A GROUP of octopuses beached themselves at New Quay over the weekend, with a large number subsequently dying in spite of the best efforts of locals to save them.

One person alone saw over 20 curled octopuses, which cannot survive out of water for more than a few minutes, walking up the beach.

The proprietor of SeaMor Dolphin Watching Trips Brett Stones first noticed the creatures last Friday night (Oct 27) after returning to harbour.

“We moored the boat up, and as we were coming back across the beach we saw the first one,” he told The Herald.

“We didn’t think we would see any more, so we made a bit of a fuss over it. Instinct kicked in, it was a vulnerable animal out of its environment.

“We checked it over, and there weren’t any obvious injuries or illness, so we dropped it back in the water off the end of the pier.

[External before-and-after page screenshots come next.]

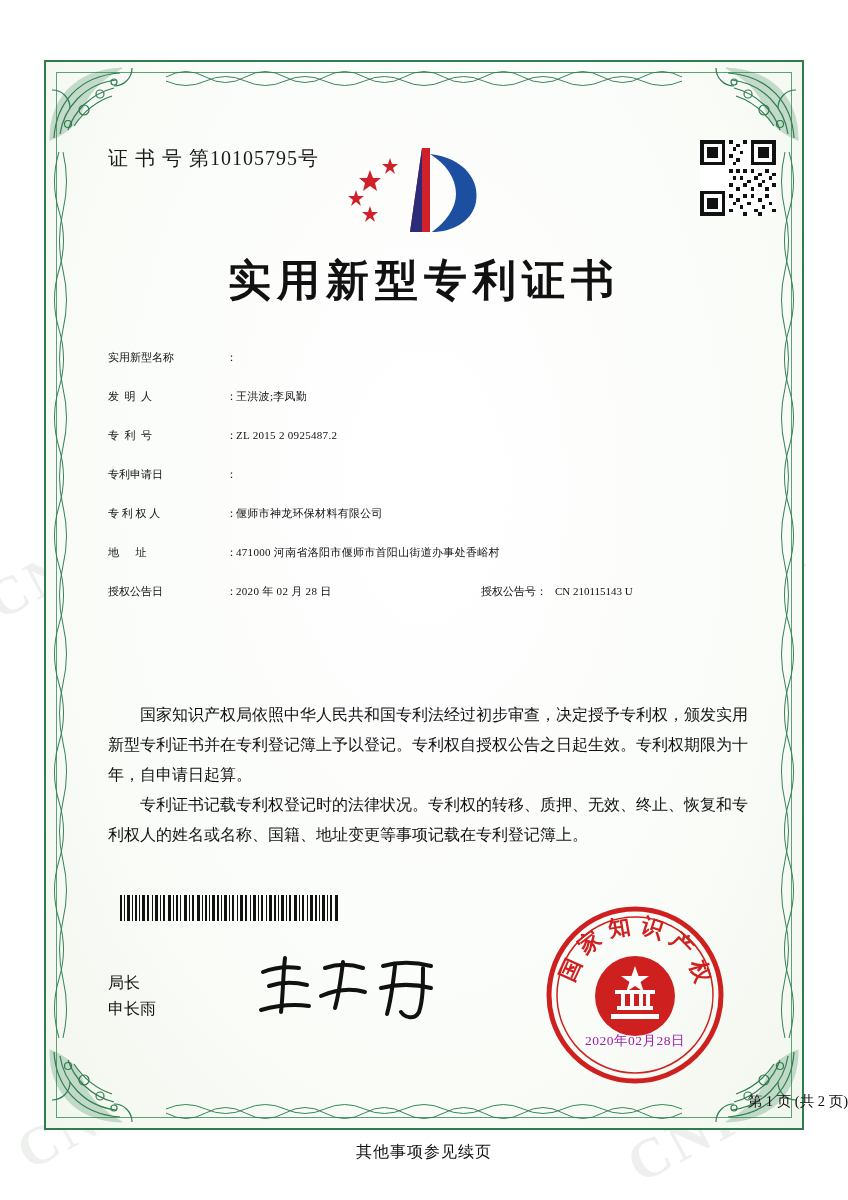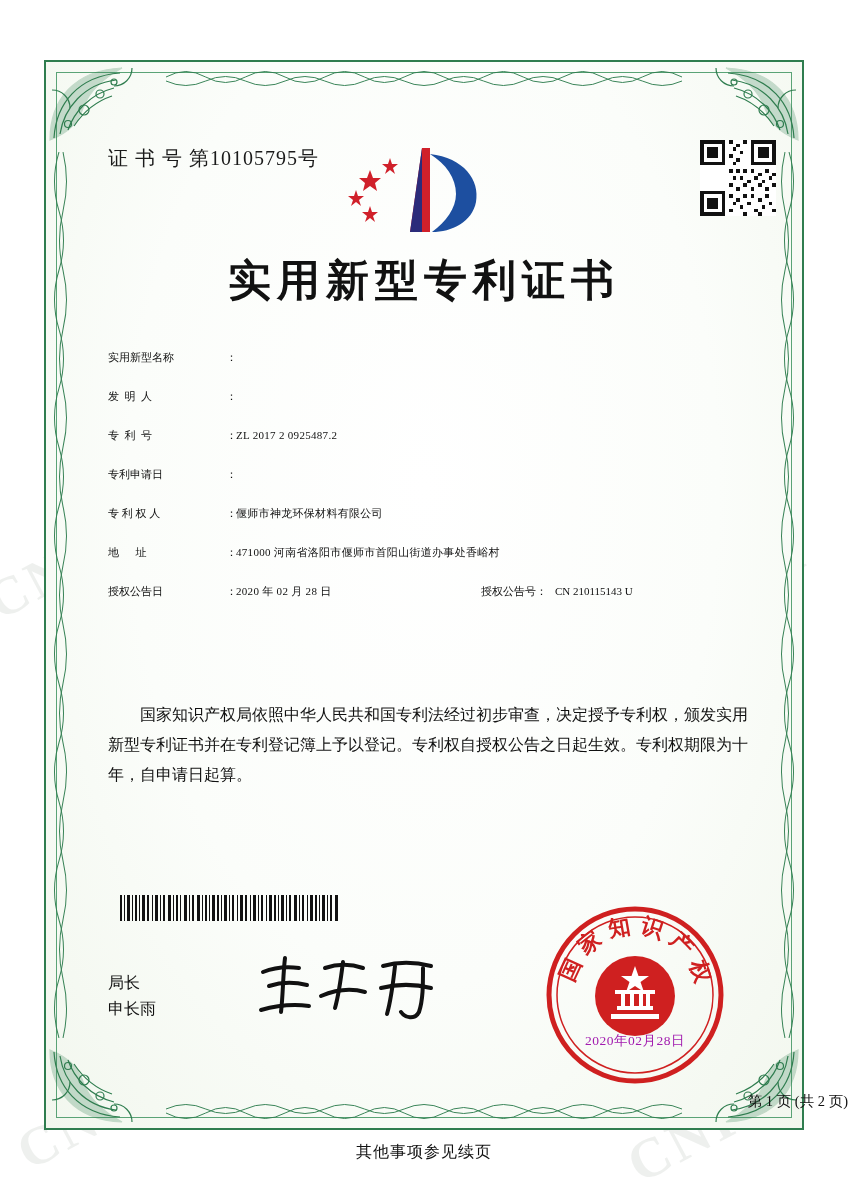"王洪波;李凤勤" span.field-value { html: none -> <span>王洪波;李凤勤</span> }
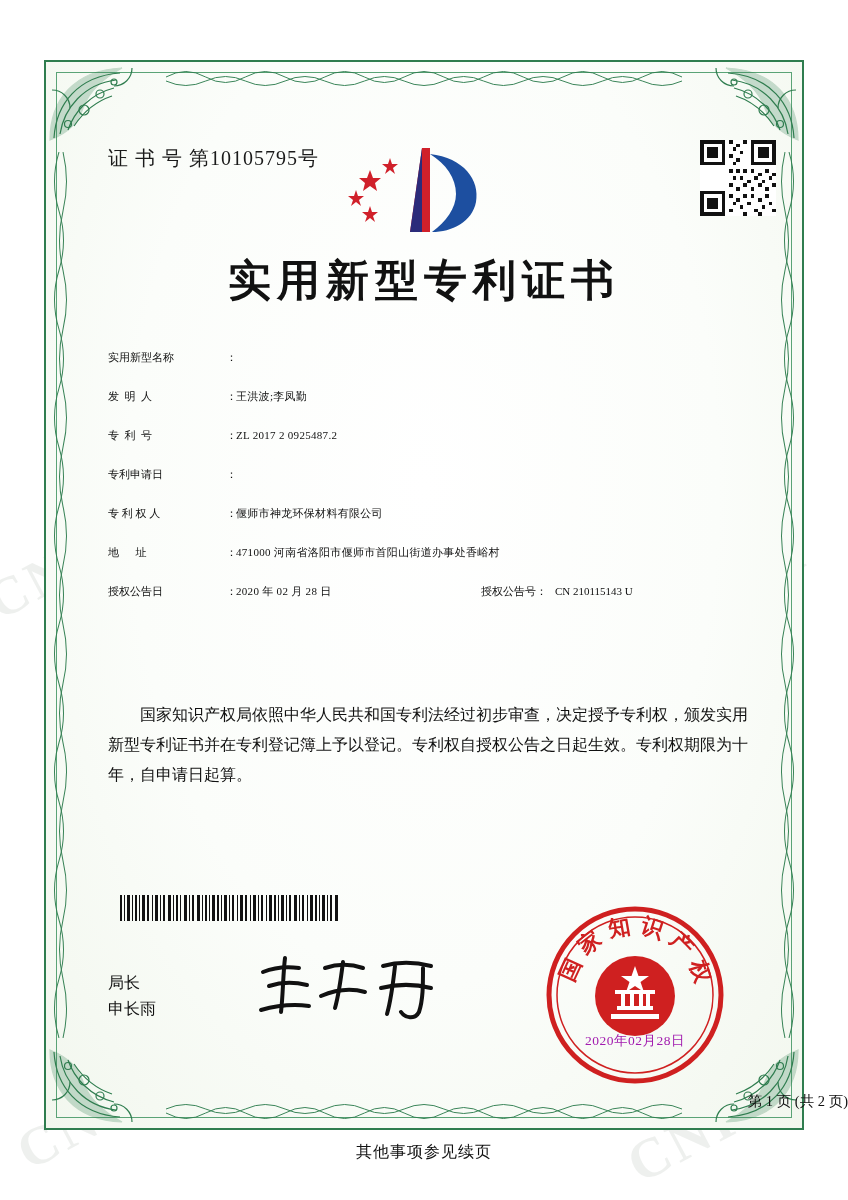"ZL 2017 2 0925487.2" span.field-value { text: 2017 -> 2015 }
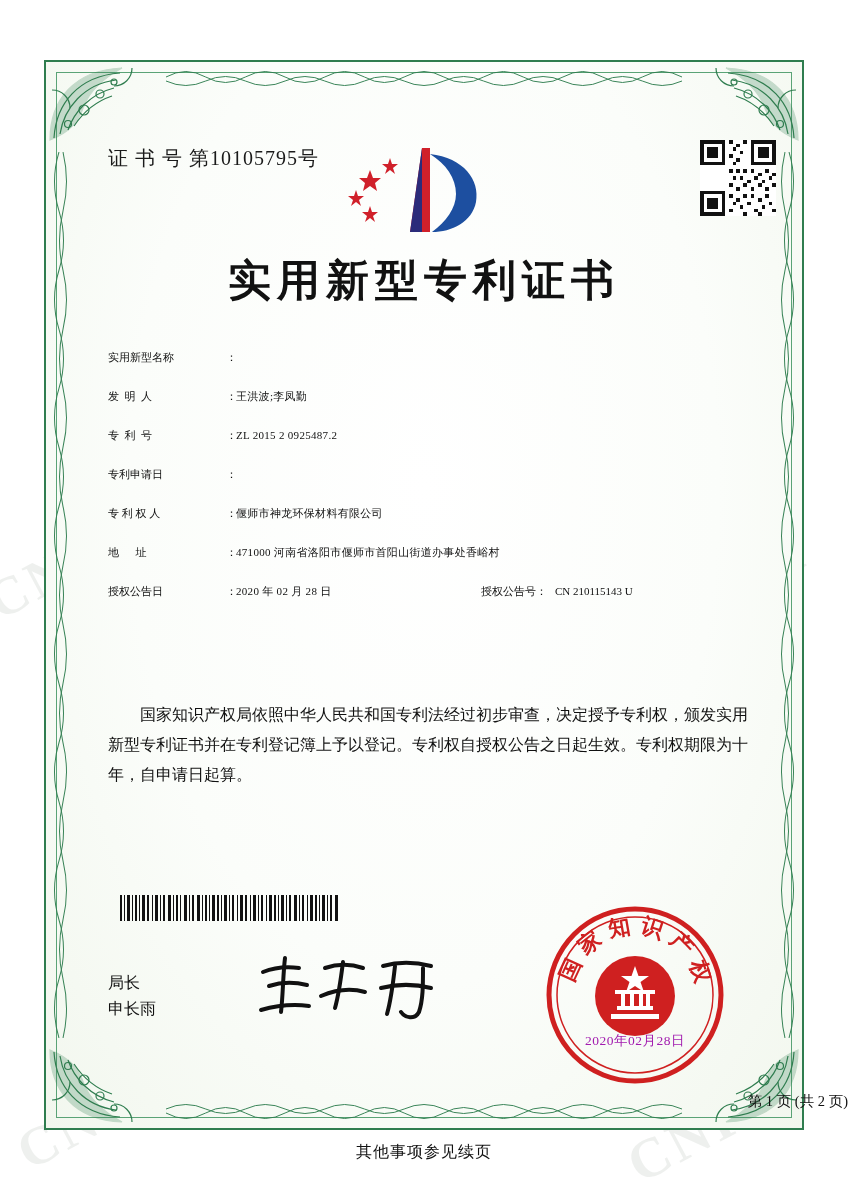"专利证书记载专利权登记时的法律状况。专利权的转移、质押、无效、终止、恢复和专利权" div.para { html: none -> <div>专利证书记载专利权登记时的法律状况。专利权的转移、质押、无效、终止、恢复和专利权人的姓名或名称、国籍、地址变更等事项记载在专利登记簿上。</div> }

However, walking along the beach, Brett and his crew came across between 20 and 25 more octopuses. “We put them back into deeper water, and hopefully that helped. “Was it the right thing to do? I’m not sure, but it was instinctive,” he added.

Video footage taken by Brett has gone viral, with news outlets including the Washington Post phoning him for information.

“It’s been strange – I’ve had papers from all over Britain and America phoning me. I’ve even missed a few people phoning to make charter bookings because I’ve been on the phone to LadBible or the Washington Post,” he remarked.

“It’s been a good day for dolphin-watching too!”

The population of​ ​curled​ ​octopuses has increased in Welsh waters, largely as a result of declining cod stocks. The creatures, which live for up to three years, are happy in water varying from 100m to the shallows, and they generally feed on molluscs and crustaceans, even raiding crab and lobster pots for the bait and catch. Their main predators include dolphins.

While there have been occasional sightings of the species on beaches in the east of England, it is thought that the number coming ashore in Newquay is unprecedented. A number of theories have been put forward, from microplastics, acidity in the sea, and military sonar, but Brett believes the answer could be a lot simpler.

“I think it’s something to do with the spawning season,” he explained, “a lot of them die at this time of year.

“Alternatively, the coast received a battering from Storm Ophelia and Brian. And they could have become disorientated and walked towards the bright lights of New Quay when the water cleared.”

This theory was supported by James Wright, curator at the National Maritime Museum in Plymouth.Speaking to the national media, he said: “There’s been a few online videos showing them coming out under the cover of darkness to hunt but to have them crawl out in the number that was seen on that particular night is quite unusual.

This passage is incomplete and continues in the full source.